Given its much-lauded gentleness and non-toxicity, it might come as a surprise that castile soap is a potent pesticide. Its effectiveness stems from the fatty acids present in the olive oil-based soap, so be sure to use the real deal; dish soaps and detergents will be both ineffective and harmful here. Mix up a solution with only about 2% soap, and feel free to add a little cooking oil, vinegar, neem oil, or pepper to the mix.

Aluminum Foil

Don’t want to throw out the aluminum foil left over from that dinner you made last night? You can re-use it in the garden to repel aphids. Cut the foil into strips and wrap them around the base of plants affected, or tear it up and mix it in with the mulch around your plants.

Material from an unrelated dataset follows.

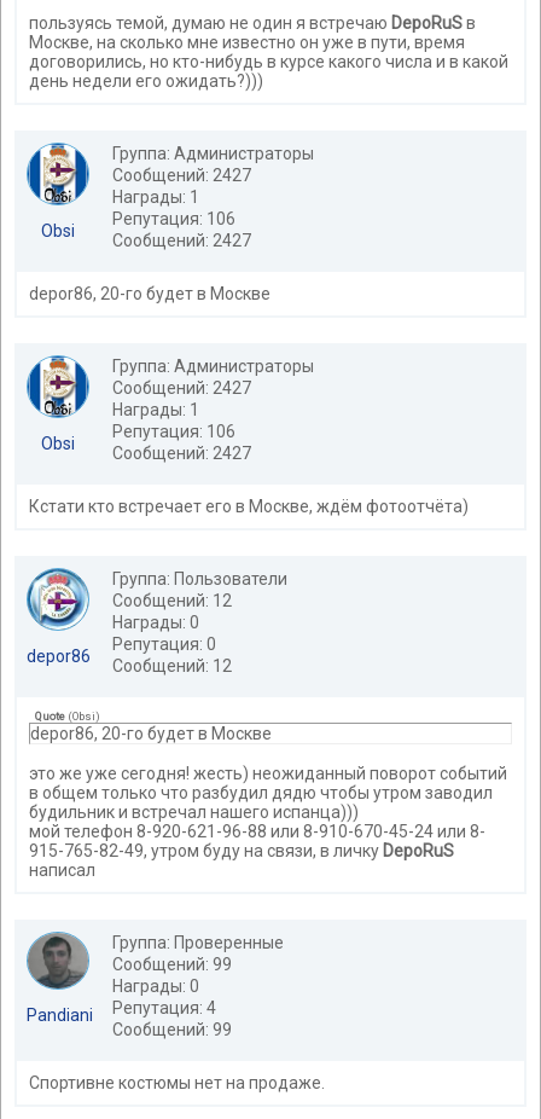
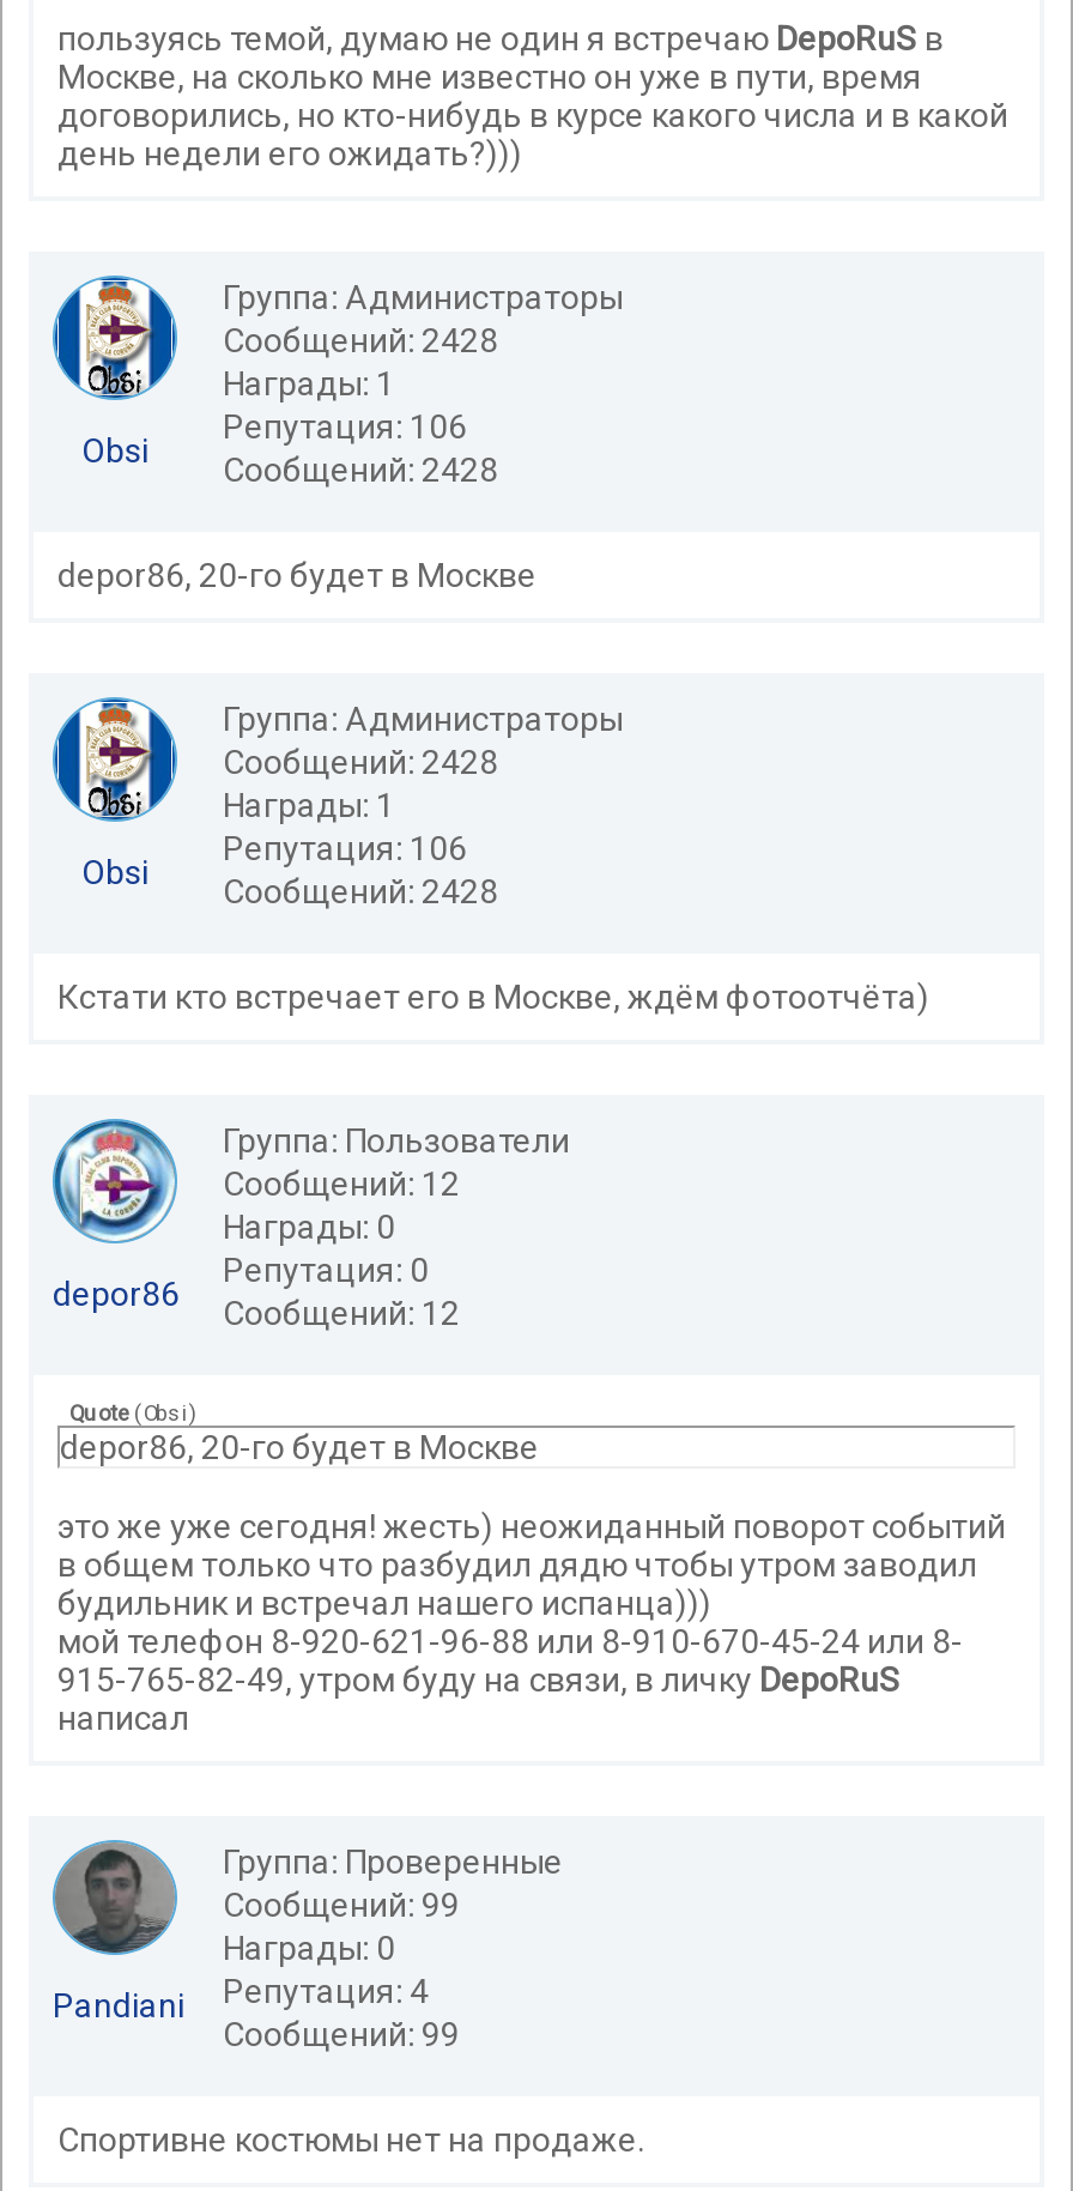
[112,166,251,185] Сообщений: 2427 -> [223,321,498,359] Сообщений: 2428
[41,221,251,250] Obsi Сообщений: 2427 -> [81,431,498,489] Obsi Сообщений: 2428
[112,378,251,398] Сообщений: 2427 -> [223,743,498,781] Сообщений: 2428
[41,434,251,463] Obsi Сообщений: 2427 -> [81,853,498,910] Obsi Сообщений: 2428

The light reflections will confuse pests and drive them away.

Essential Oils

An important component of many natural insect repellents intended for bodily use, Eucalyptus oil is also an effective method of keeping harmful bugs away from your garden. Strong, pungent smells are what works here. Other essential oils to use include orange, peppermint, and rosemary. Sprinkle a few drops around the area, or add them to a spray bottle full of water, and apply directly to the endangered plants.